- Entries provided

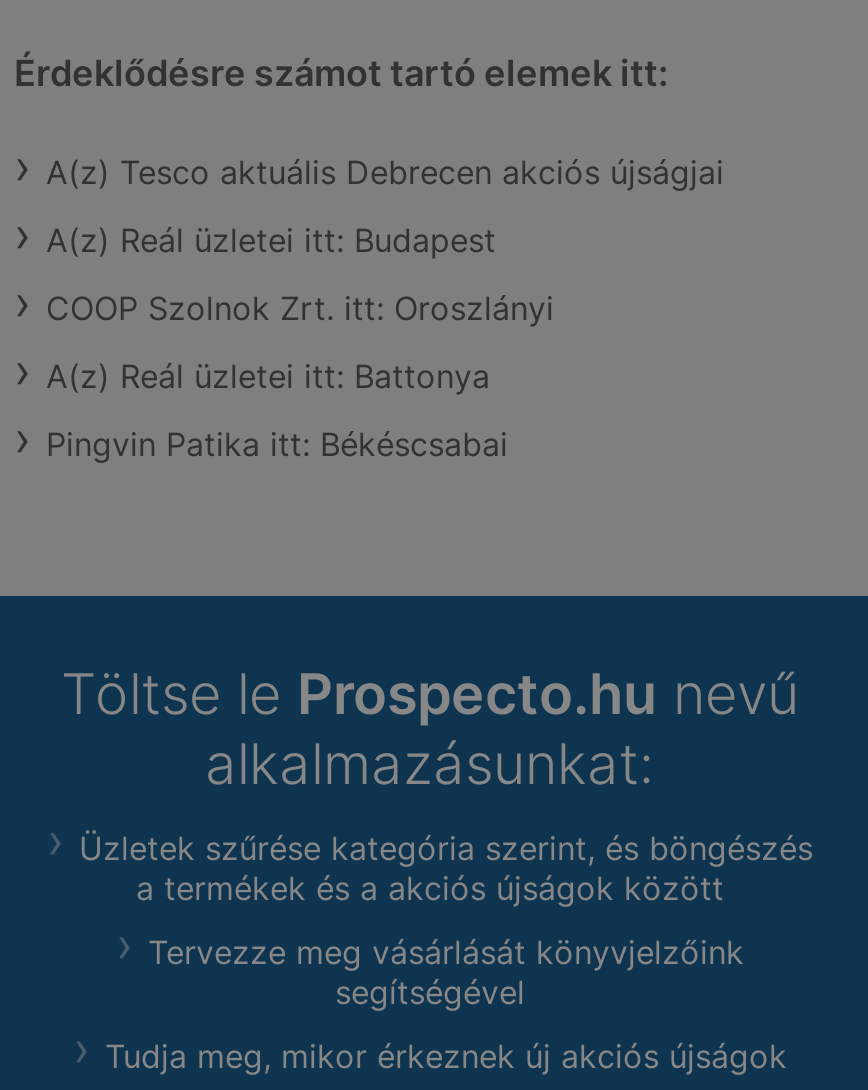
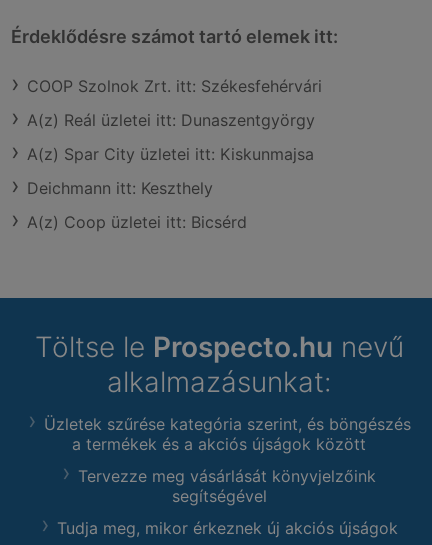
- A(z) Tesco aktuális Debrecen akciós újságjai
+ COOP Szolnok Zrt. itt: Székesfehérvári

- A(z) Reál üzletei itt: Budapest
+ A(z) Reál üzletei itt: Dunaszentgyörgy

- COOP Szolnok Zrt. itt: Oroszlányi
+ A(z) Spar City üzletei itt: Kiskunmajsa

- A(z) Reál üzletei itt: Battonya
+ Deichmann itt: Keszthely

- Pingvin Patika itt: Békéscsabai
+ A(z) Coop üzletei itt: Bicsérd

--

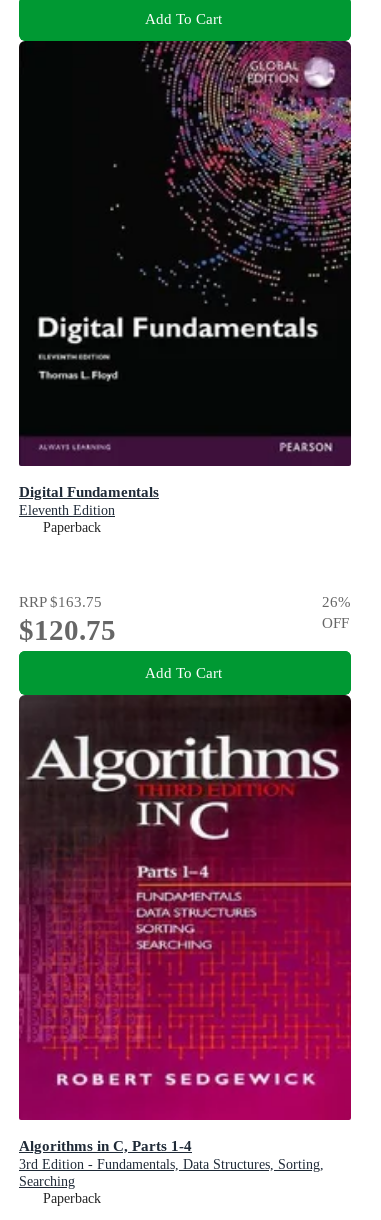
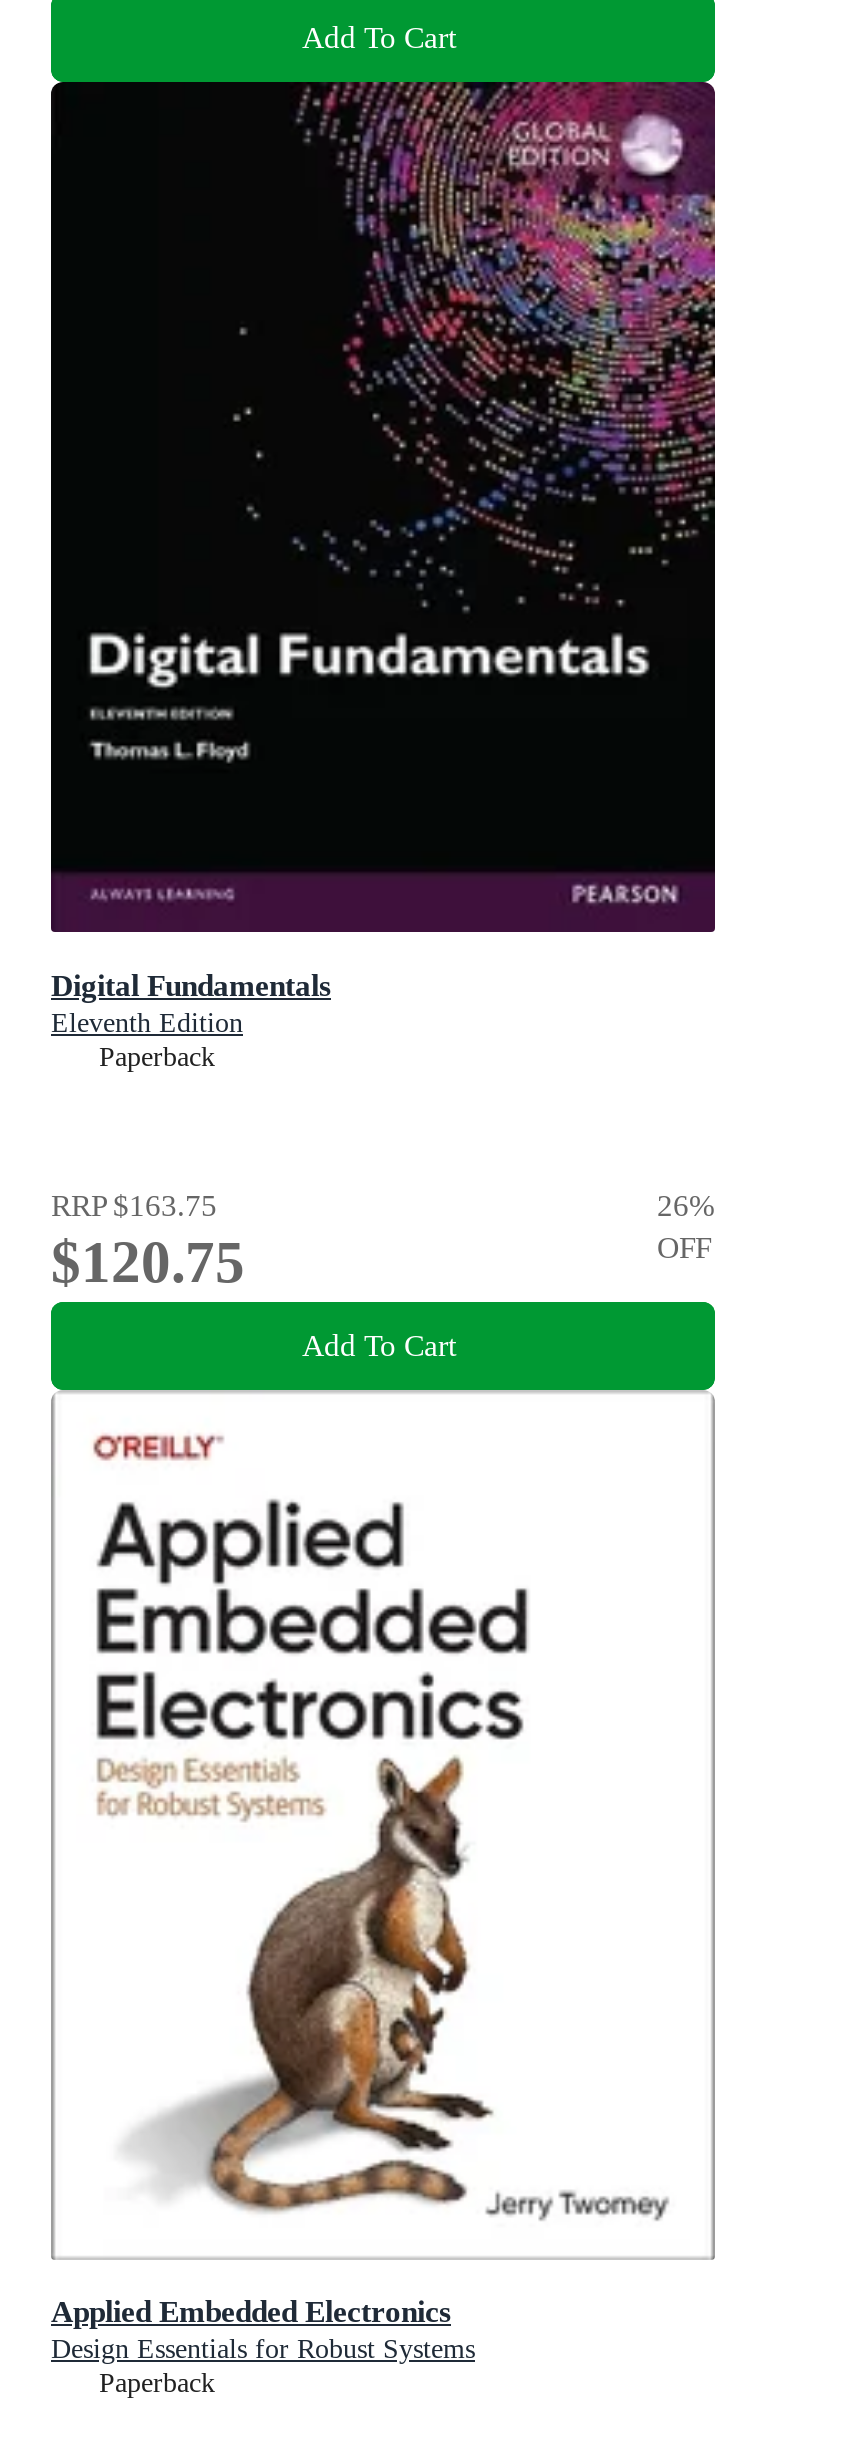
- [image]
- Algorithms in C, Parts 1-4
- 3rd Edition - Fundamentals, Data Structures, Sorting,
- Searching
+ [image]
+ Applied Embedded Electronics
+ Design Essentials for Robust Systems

...

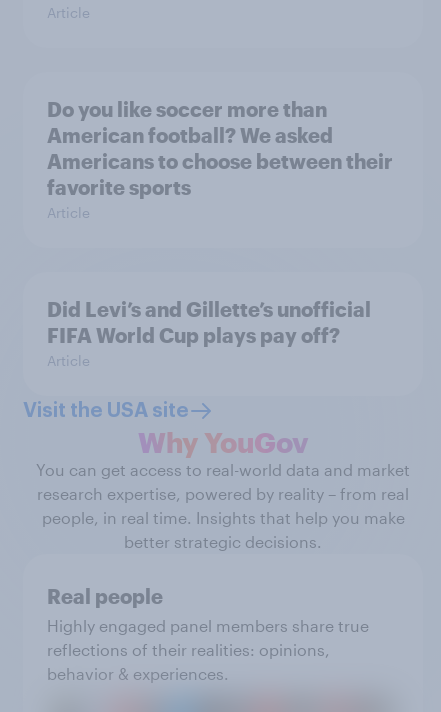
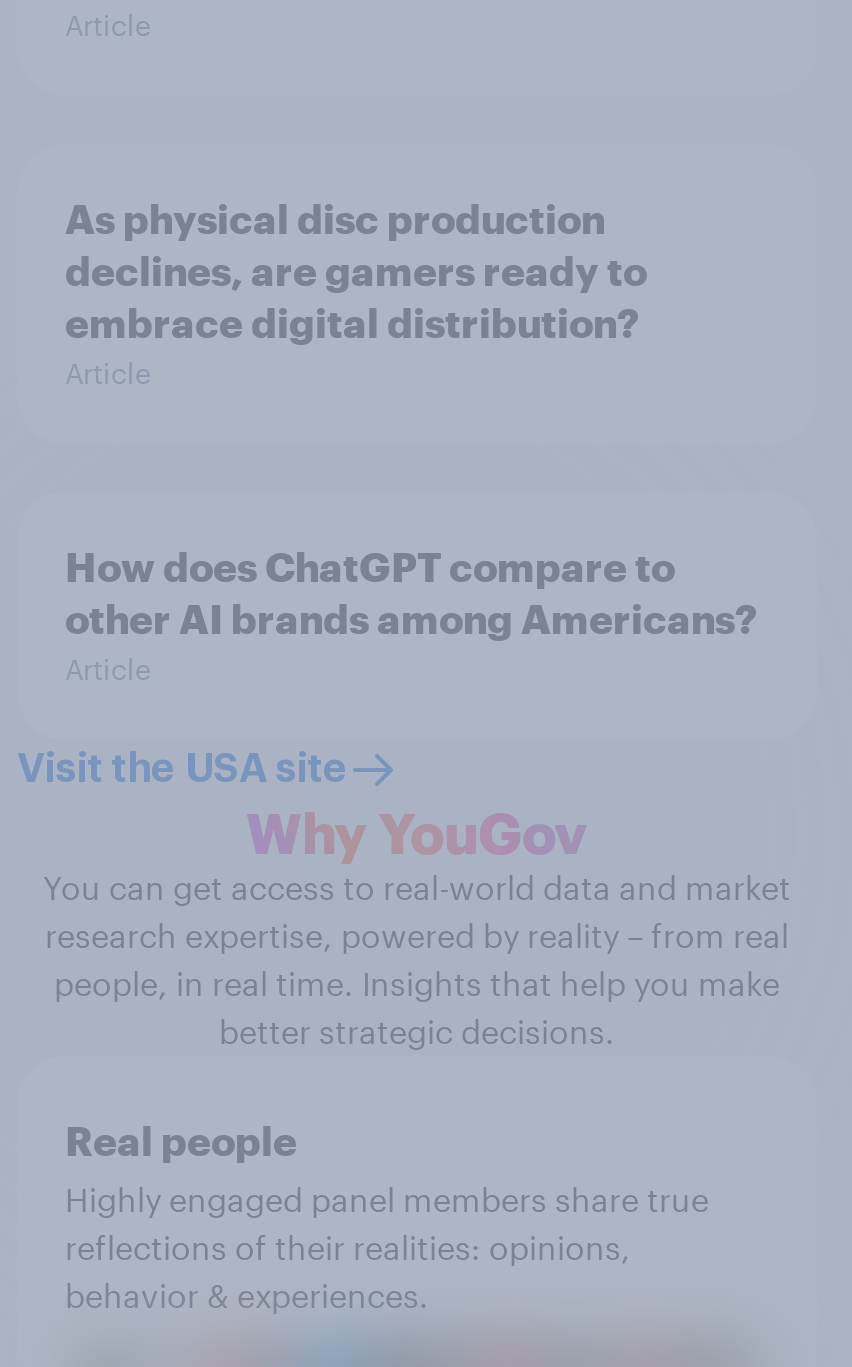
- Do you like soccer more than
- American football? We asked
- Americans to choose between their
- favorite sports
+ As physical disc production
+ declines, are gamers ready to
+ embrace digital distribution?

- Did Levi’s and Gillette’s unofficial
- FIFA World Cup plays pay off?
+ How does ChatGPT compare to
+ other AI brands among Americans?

- Exercise aim
Out of the entries above, write out only the lines between the line holding "- FIFA World Cup plays pay off?" and the line holding "brands among Americans?", inclusive, each exactly as given.

- Solution to this problem
- FIFA World Cup plays pay off?
+ How does ChatGPT compare to
+ other AI brands among Americans?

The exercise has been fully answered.